Mortgage Options

Mortgage Options

Options let you tailor the mortgage to fit your personal needs and circumstances. Open or closed mortgages, pre-payment options, or the term on your mortgage are just a few of the available options for you to decide on priority and importance.

Open vs Closed

Open, describes the option to prepay without penalty allowing a borrower to make lump sum payments or pay off the entire mortgage without incurring extra fees. This option generally comes with higher interest rates and shorter terms. This is a good option if you plan on selling your home soon, or need a short period of time to weigh your options before looking into a closed mortgage.
This option is also helpful if you know you may need to break your mortgage earlier than what you originally committed to.

Closed is exactly how it sounds.  They involved a fixed payment allowing a home owner to adjust to home ownership and their new budget that now includes regular mortgage payments. Closed terms are available for longer periods of 5-10 years allowing for greater certainty when planning for the future.  It is also no surprise that generally the best rates/terms you see advertised are generally all closed mortgages.
If mortgage lenders are going to give you their best rates they generally also want some commitment from you for that same amount of time.  Should you choose to pay off your mortgage before the end of the term you will most likely be charged a penalty. As such they are not a good option if you plan on moving in the near future.   

Pre-payment

Pre-payment privileges (PPP) are all of the options you have once you have moved into you home and started your payments if you wish to pay off your mortgage faster.  Generally lenders state pre-payment privileges in terms of a percentage.  They range most often from 10-25%.   All of these privileges are annual allowances given to you and are always based on your original starting payment and balance owing.  Your annual calendar is based on your closing, or mortgage start, date.  This is the day your mortgage calendar starts.   

There are 2 ways that lenders allow you this expedited paydown.
1) Increases to your mortgage payments:  
Example: Your mortgage payment is $1000 monthly and you have a 20% PPP - calendar date start is March 1st.
If you were to call your lender in April you are in your first calendar year.
20% of your $1000 monthly pmt is $200
You could increase your payment to $1200 moving forward.
On March 1st the following year you are now in year 2 of your mortgage.
You can add another 20% of our original $1000 payment (another $200 for a total of $1400 monthly)
*NOTE: if you were to decide at anytime that the increased payment no longer suits your monthly budget you can always go back to original $1000 monthly pmt you started at.

2) Lump Sums
Example: Your mortgage starts at $100,000 and you have a 20% PPP - Calendar date March 1st.
If you were to come into some money later in that same year, say in June, you could call your lender and give them up to 20% of that 100k, meaning an extra $20,000 annually.
The same basic rules apply to lump sums as with the monthly payments - you can do this annually and the amount you can do is always based on the original 100k you owed.  Even if in year 1 & 2 you give them an extra $20,000 you can still give them 20% of the original $100,000 every year of your term.

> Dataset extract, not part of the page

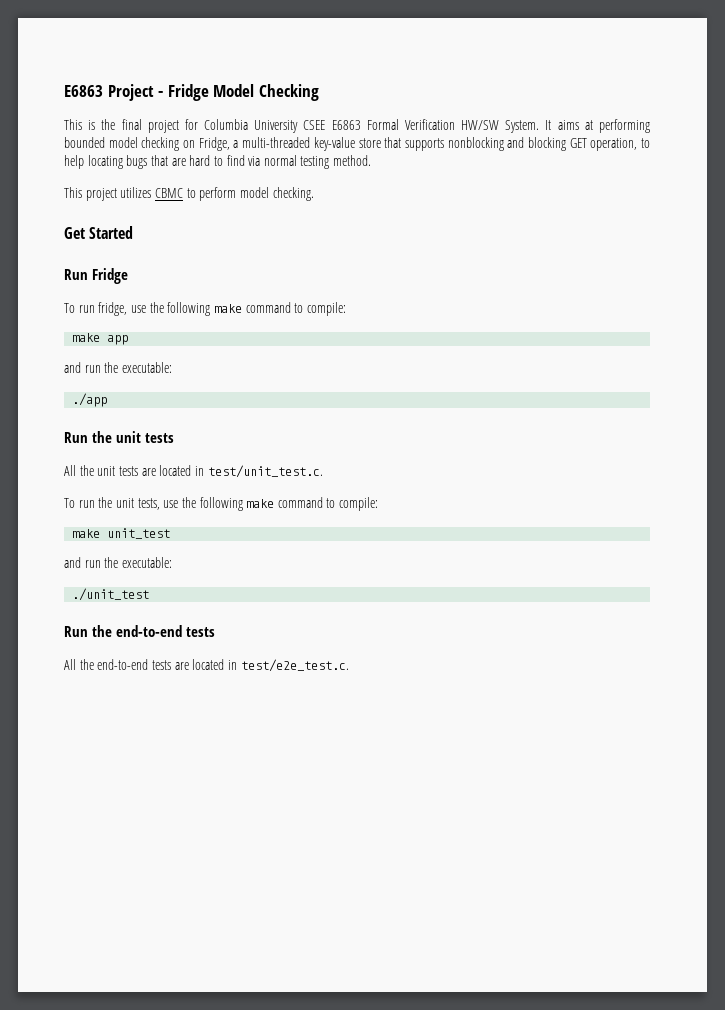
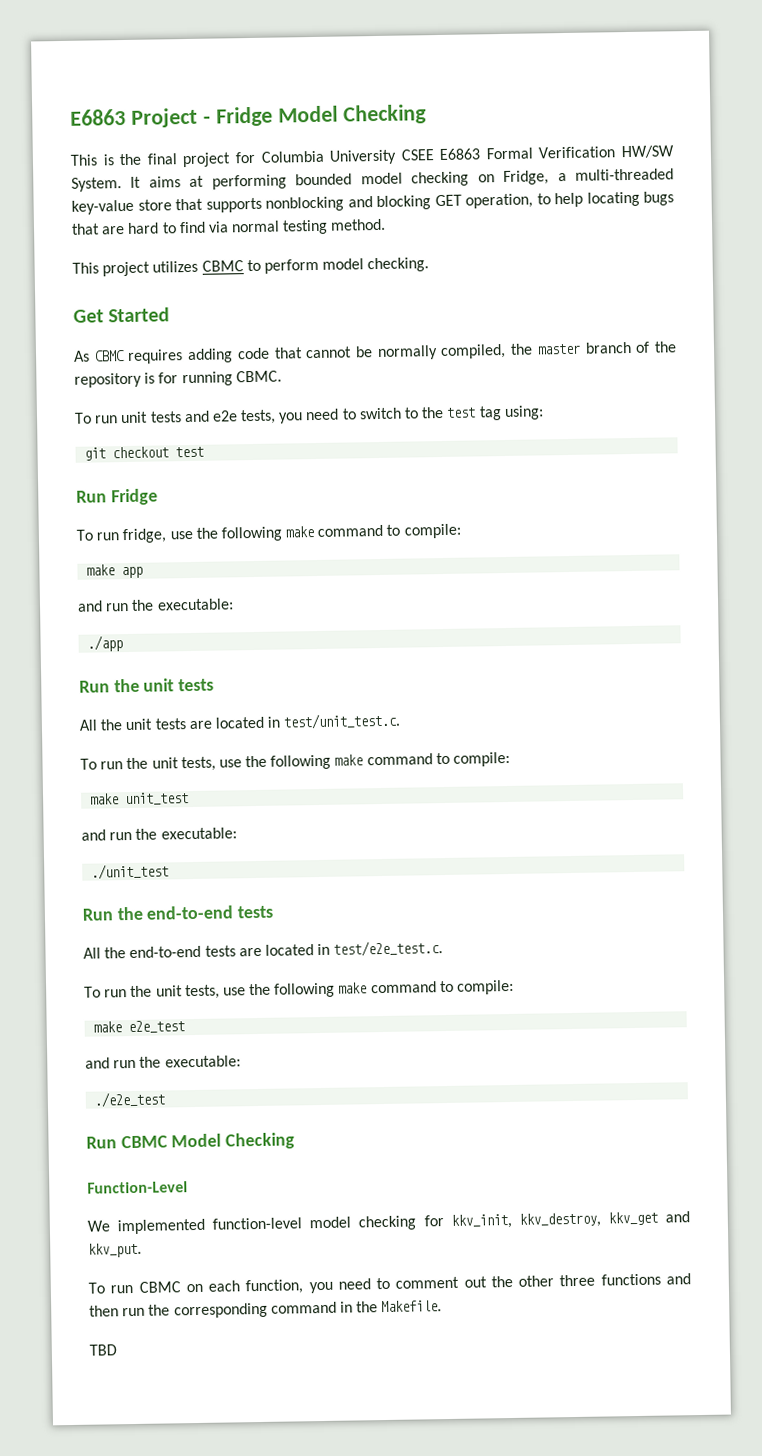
(134, 232) none -> [73,341,677,364] [74,370,282,388] [74,405,544,425] [84,446,205,461] // As CBMC requires adding code that cannot be normally compiled, the master branch of the repository is for running CBMC. // To run unit tests and e2e tests, you need to switch to the test tag using: // git checkout test
(349, 665) none -> [84,979,515,1000] [93,1020,186,1034] [85,1055,241,1069] [94,1091,166,1108] [86,1132,296,1150] [87,1181,188,1194] [87,1211,691,1235] [88,1242,142,1258] [88,1273,691,1295] [89,1300,443,1319] [89,1344,117,1356] // To run the unit tests, use the following make command to compile: // make e2e_test // and run the executable: // ./e2e_test // Run CBMC Model Checking // Function-Level // We implemented function-level model checking for kkv_init, kkv_destroy, kkv_get and kkv_put. // To run CBMC on each function, you need to comment out the other three functions and then run the corresponding command in the Makefile. // TBD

** NOTE: different lenders have different ways to can do these lump sums.
A) allowing you to do the pre-payment once per year only on your calendar anniversary
B) allowing you to do it once anytime in your calendar year
- Fort both these options you can simply start yourself a savings account and make your extra lump sum onced a year
C) allowing you to do a lump sum ANYTIME you make a payment - this is by far the most convenient option as these lenders usually allow a lump sum to be anything over $100-$200.  This allow you more flexibility to be able to pay your mortgage down to the maximum you had in option A & B but in smaller increments that can make lump sums easier to make as you have spare money come up each month.

* This is a key thing to focus on when choosing your mortgage as it is key to ensure that your options suit your finances and how you wan to manage your mortgage paydown.

Portability

Many lenders offer products which will allow you to carry your current mortgage conditions to a new home should you decide to move. This movement can be as simple as an upgrade or downgrade in home size or type, relocating to a different community in your city, to a different area of your province or across the country itself.  
Portability allows you to stay with your present mortgage lender, move the mortgage from the home you presently live in to your new chosen home and generally avoid penalties.  If you require new funds for your new home the lenders generally have no issue supplying these funds upon qualification of the new home.  These new funds are provided at whatever the rates are at that point.  Lenders will generally blend the new and present funds and give you one new combined mortgage payment going forward.
** one VERY IMPORTANT thing to note with porting: porting always needs re-qualification even if your mortgage amount is not changing or is increasing.  Always ensure to you reach out to us to discuss your options prior to making any major decisions or taking any steps in selling or buying a home to ensure that you will qualify for the porting process.